◆ **Available data**:
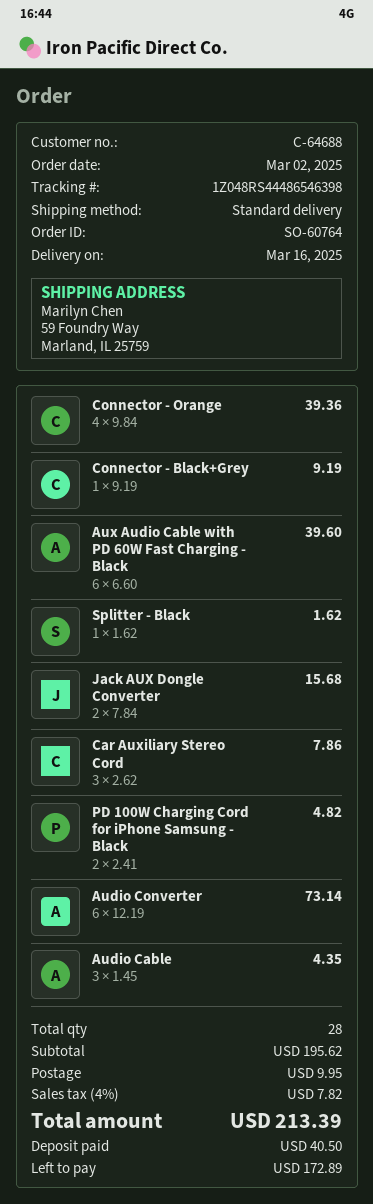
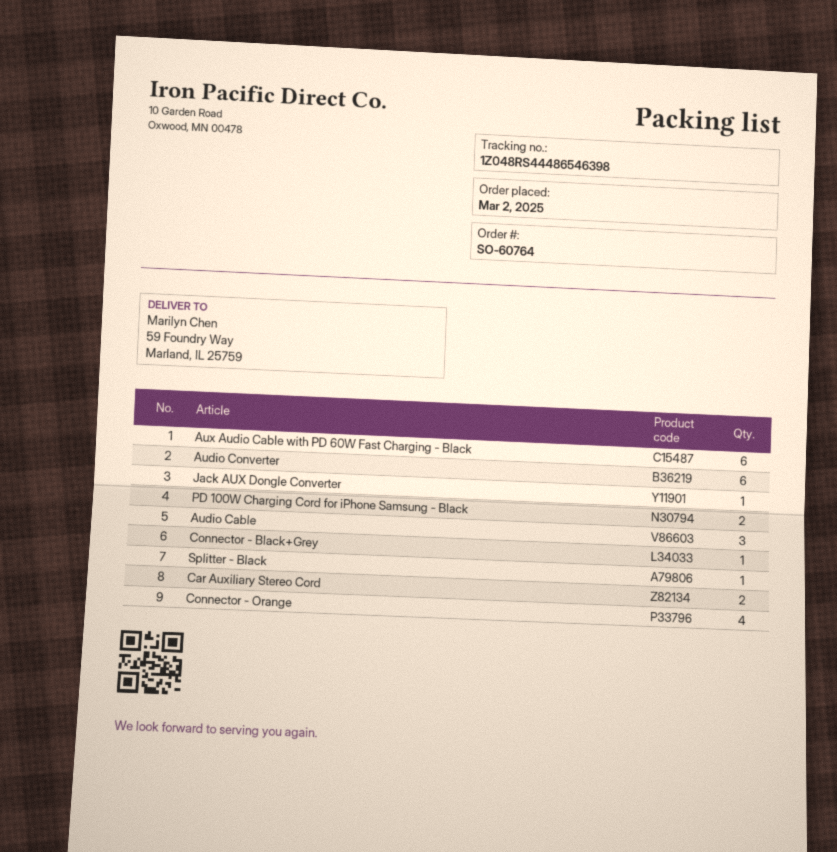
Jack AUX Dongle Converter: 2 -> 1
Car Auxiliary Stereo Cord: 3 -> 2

...

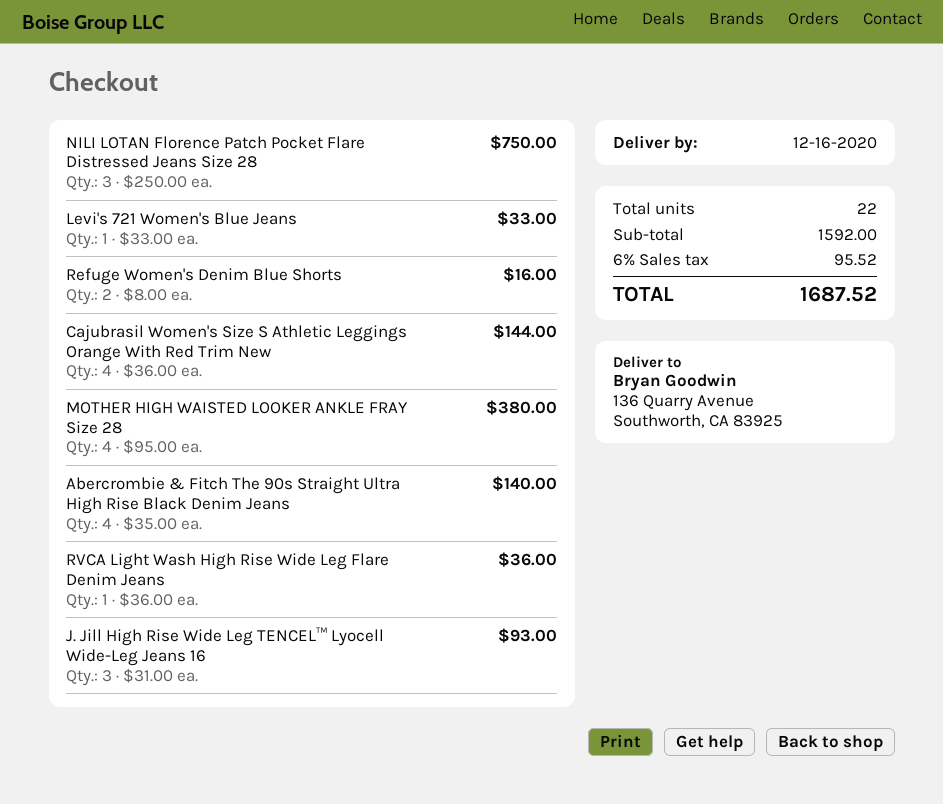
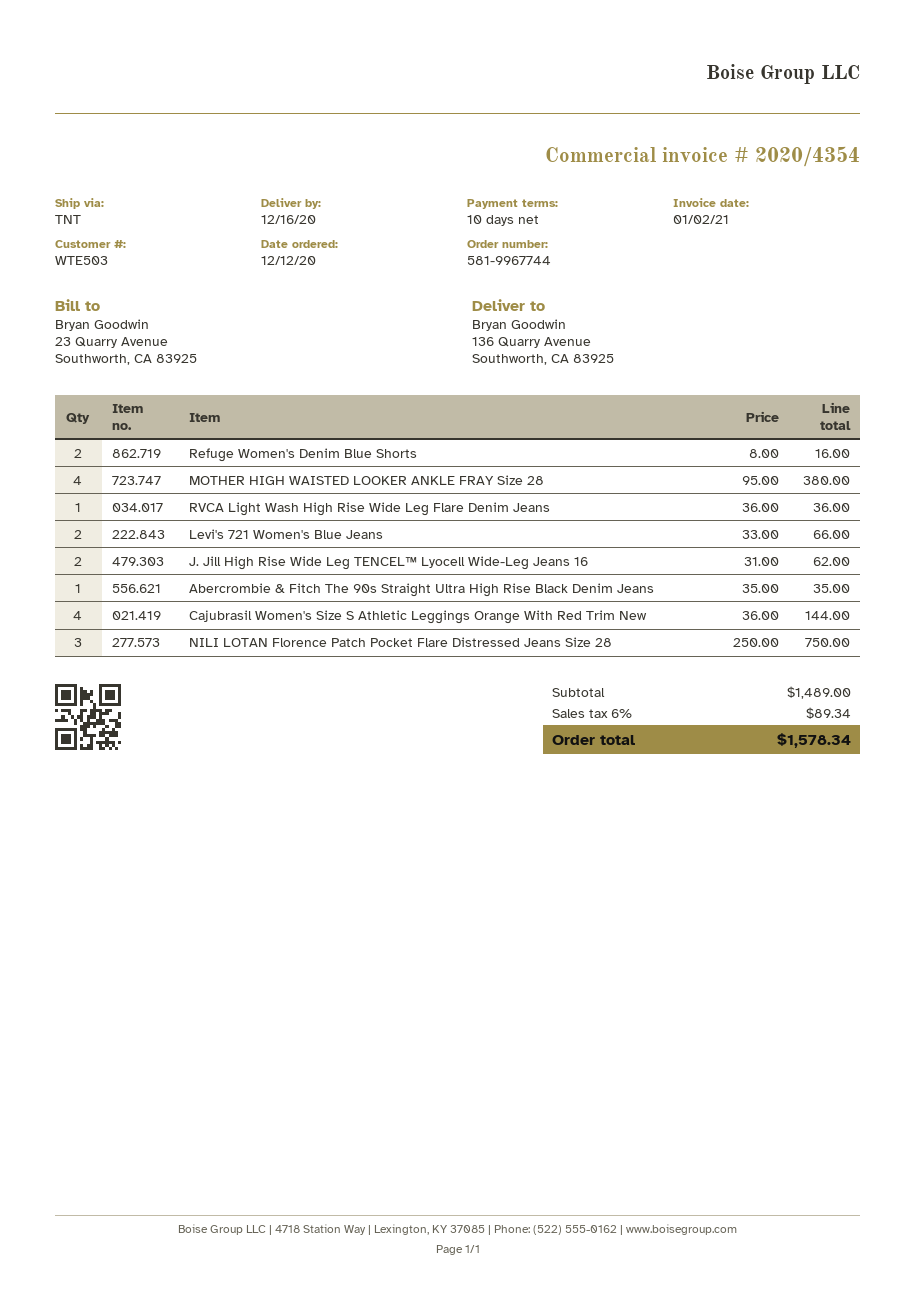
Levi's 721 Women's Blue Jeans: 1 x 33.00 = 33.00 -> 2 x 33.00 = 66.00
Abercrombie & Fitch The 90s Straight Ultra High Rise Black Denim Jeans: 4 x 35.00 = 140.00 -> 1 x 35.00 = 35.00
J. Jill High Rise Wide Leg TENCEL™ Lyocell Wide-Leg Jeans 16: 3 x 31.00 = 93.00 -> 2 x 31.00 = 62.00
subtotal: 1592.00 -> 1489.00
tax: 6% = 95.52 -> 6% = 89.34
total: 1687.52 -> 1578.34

...

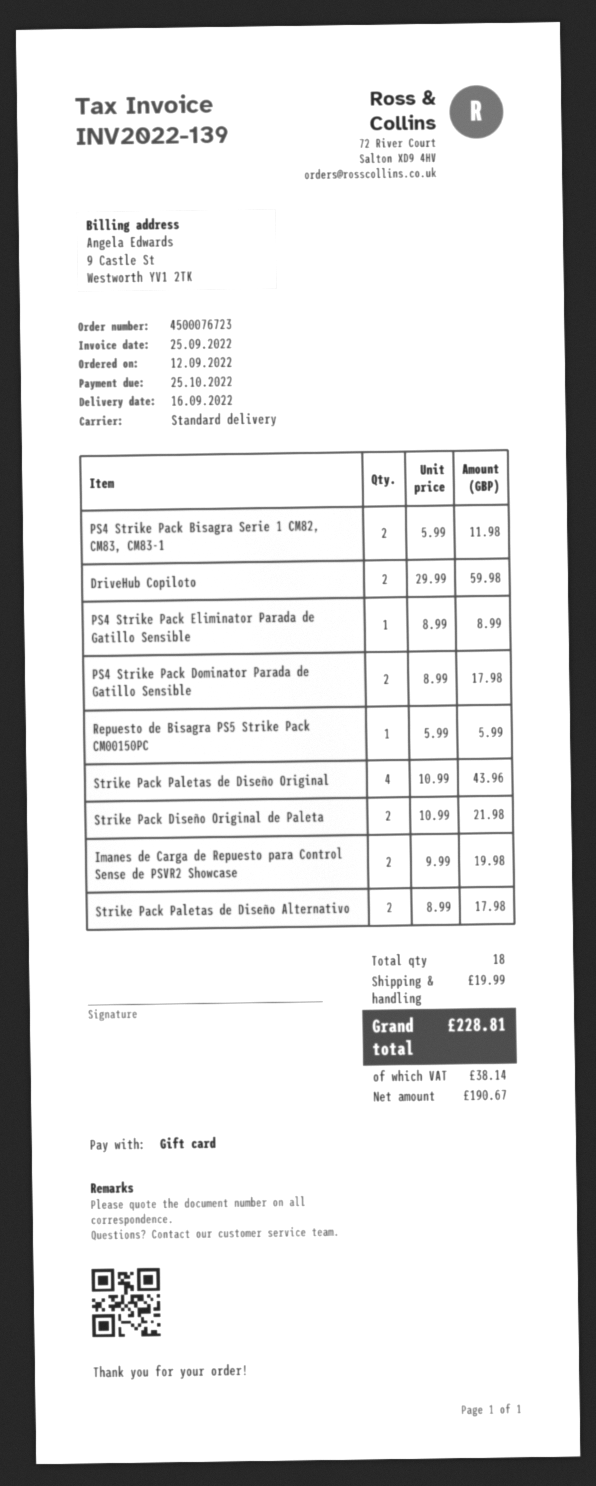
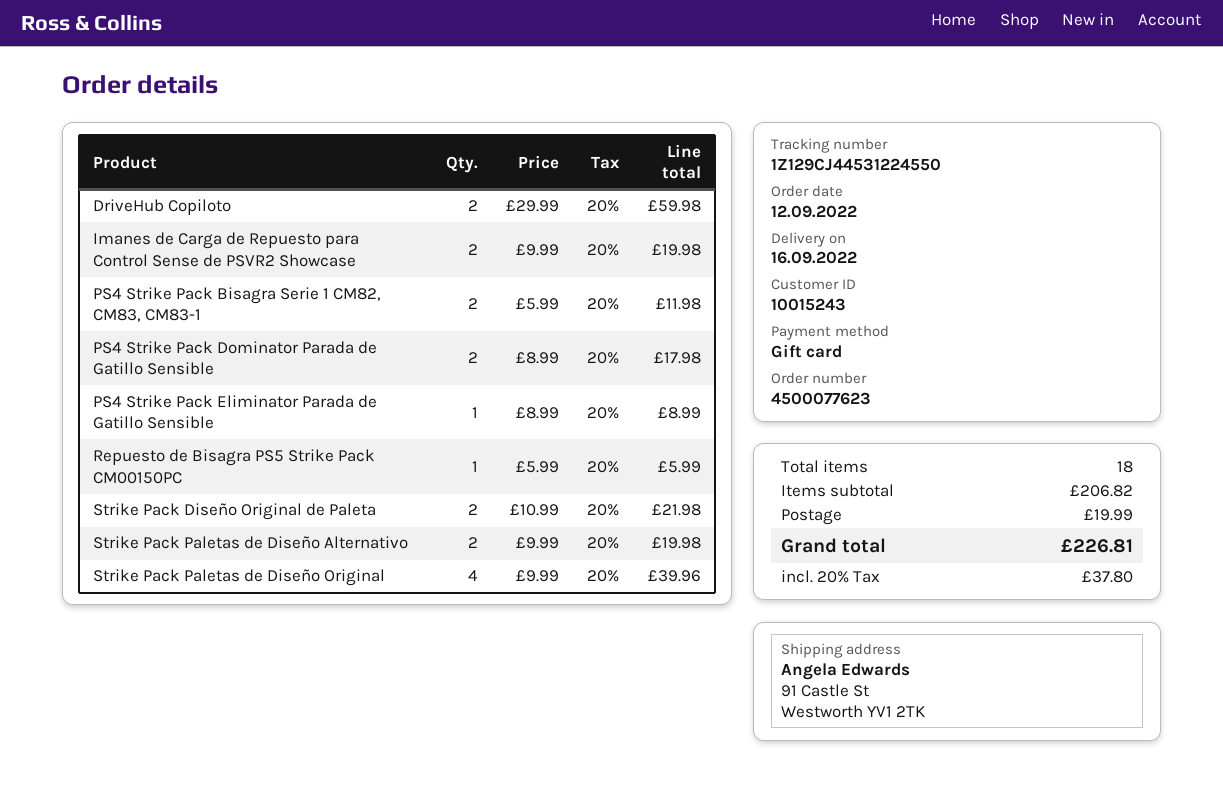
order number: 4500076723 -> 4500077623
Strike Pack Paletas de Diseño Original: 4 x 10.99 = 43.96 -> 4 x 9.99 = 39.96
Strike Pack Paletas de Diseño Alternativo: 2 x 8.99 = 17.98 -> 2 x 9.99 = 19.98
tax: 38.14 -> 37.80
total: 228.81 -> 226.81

◆ **What is being asked**: If a line of the entries contains "High", it counts; give the total of such lines and nothing more.

◆ **Result for this task**: 2